I met with Tommy (LiPuma), and we just hung out, talking about the old singsongs, and we found we had a lot in common. But we tried to work out a slightly different approach and used a selection of songs that wouldn’t be the obvious ones, like The Way You Look Tonight, songs that everyone tends to cover. We looked for songs that were a little more unusual. It’s a good idea to go slightly off-piste. Even to the extent where I didn’t know some of them.Paul McCartney – from the “Kisses On The Bottom” liner notes
Tommy LiPuma was invited to spend a few days in Hog Hill Mill, in March 2010.
I first got involved with the project two and a half years ago. I guess Paul had been thinking about it for quite some time. I have known Nancy Jeffries, who runs Paul’s MPL music publishing company, since she was Elektra’s senior vice-president of A&R back in the ’90s.

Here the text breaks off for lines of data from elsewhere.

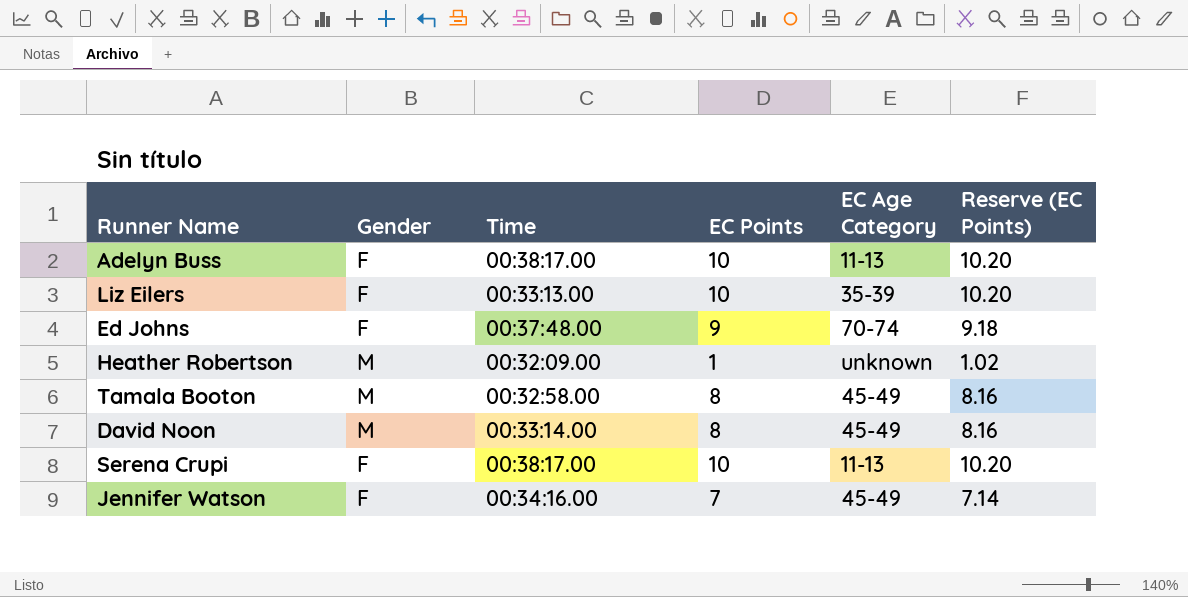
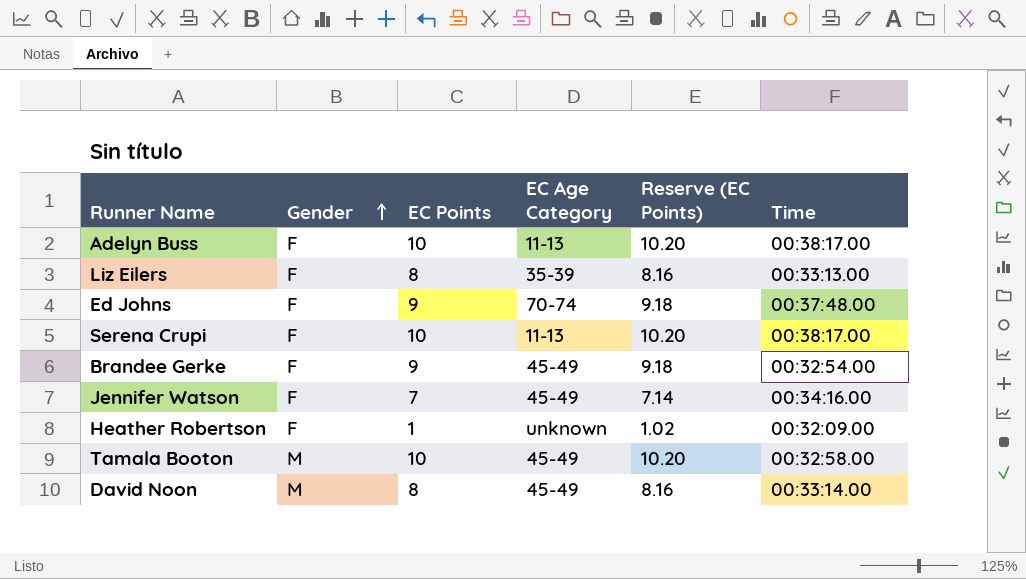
row order: none -> Gender ascending
column Time | position: 3 -> 6
Liz Eilers | EC Points: 10 -> 8
Liz Eilers | Reserve (EC Points): 10.20 -> 8.16
row Brandee Gerke: none -> F | 9 | 45-49 | 9.18 | 00:32:54.00
Heather Robertson | Gender: M -> F
Tamala Booton | EC Points: 8 -> 10
Tamala Booton | Reserve (EC Points): 8.16 -> 10.20

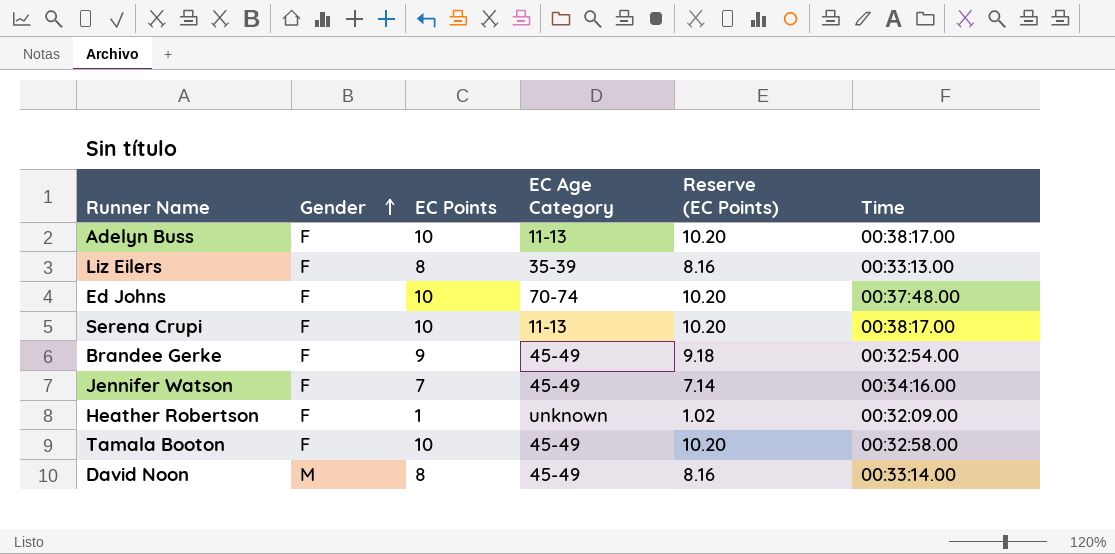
Ed Johns | EC Points: 9 -> 10
Ed Johns | Reserve (EC Points): 9.18 -> 10.20
Tamala Booton | Gender: M -> F

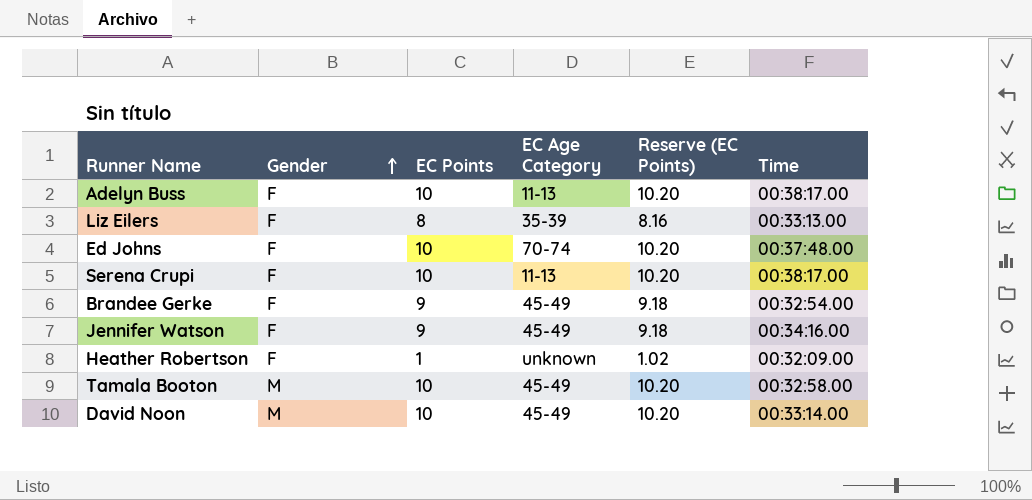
Jennifer Watson | EC Points: 7 -> 9
Jennifer Watson | Reserve (EC Points): 7.14 -> 9.18
Tamala Booton | Gender: F -> M
David Noon | EC Points: 8 -> 10
David Noon | Reserve (EC Points): 8.16 -> 10.20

When he asked her for a recommendation as to who should produce the record, she contacted me, and July 2009 was when I had my first meeting with Paul. If we were going to do something of this nature, we’d have to agree on what made sense stylistically, so for the next eight or nine months, we emailed each other, threw some song ideas back and forth, and in March of 2010 I spent four or five days with him.Tommy LiPuma, from an interview with Sound On Sound, May 2012
I had some ideas, but nothing specific. So to try them out, I brought the pianist Tamir Hendelman with me — not necessarily the keyboard player who I had in mind to work on the record, but someone who could change keys at a second’s notice for this trial run-through. Every so often, when we’d come across material that showed promise, we’d put it down on tape so that we at least had something to refer to, and at the end of those few days I walked away with a sense of what Paul’s strengths were and what would make sense in terms of doing a project of this nature. I now had a pretty concrete idea as to the stylistic direction we should take and who we should use, so I ran those thoughts by him and we really were in agreement on quite a few things.Tommy LiPuma, from an interview with Sound On Sound, May 2012
After those few days spent together, Tommy LiPuma was tasked to recruit musicians for the project – he decided to approach Diana Krall and her band:
When I told Diana about the project with Paul, she said, ‘Look, if you need me for anything, I’d love to be involved’. I said, ‘Yeah, that makes sense. Let us just get to the point where we start assembling the material.’ She knows this music so well — nobody knows the period better than she does — and she also plays absolutely fantastic stride piano. So, having her play a key role was a natural choice and, fortunately for everyone, Paul agreed. He knew of her and, I think, he’d heard some of her records and recognised that she’s very talented.Tommy LiPuma, from an interview with Sound On Sound, May 2012
Formal recording sessions would start in April / May 2011.